◆ TASK GOAL
The response should consist of the data below, copied exactly, with no pictures in it.

◆ DATA LISTING
◇ ◇ ◇

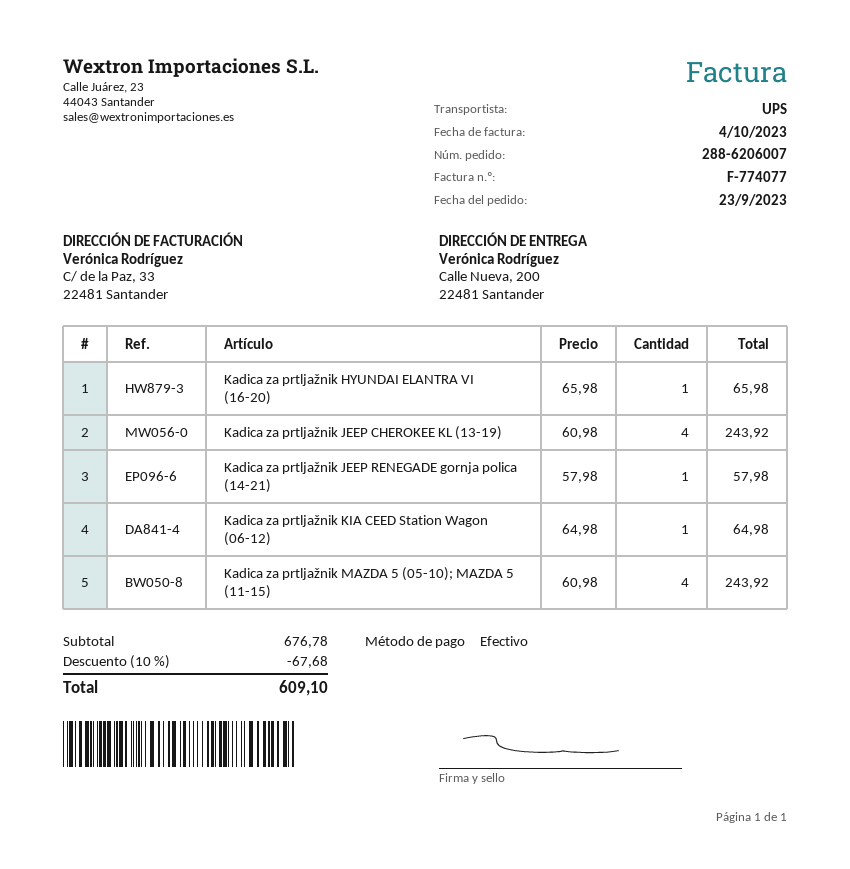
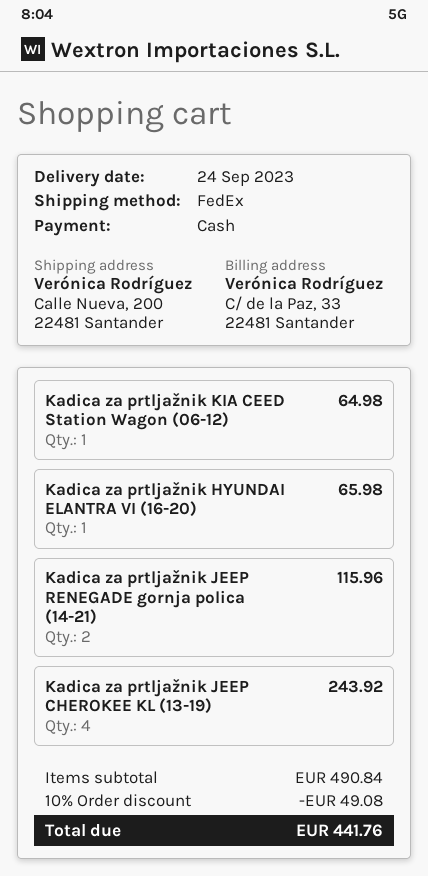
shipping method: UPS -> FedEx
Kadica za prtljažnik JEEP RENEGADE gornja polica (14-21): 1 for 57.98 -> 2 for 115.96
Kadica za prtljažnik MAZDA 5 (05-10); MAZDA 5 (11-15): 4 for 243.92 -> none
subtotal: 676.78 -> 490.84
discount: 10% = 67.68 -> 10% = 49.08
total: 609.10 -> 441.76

◇ ◇ ◇

◆ ANSWER BOX
shipping method: UPS -> FedEx
Kadica za prtljažnik JEEP RENEGADE gornja polica (14-21): 1 for 57.98 -> 2 for 115.96
Kadica za prtljažnik MAZDA 5 (05-10); MAZDA 5 (11-15): 4 for 243.92 -> none
subtotal: 676.78 -> 490.84
discount: 10% = 67.68 -> 10% = 49.08
total: 609.10 -> 441.76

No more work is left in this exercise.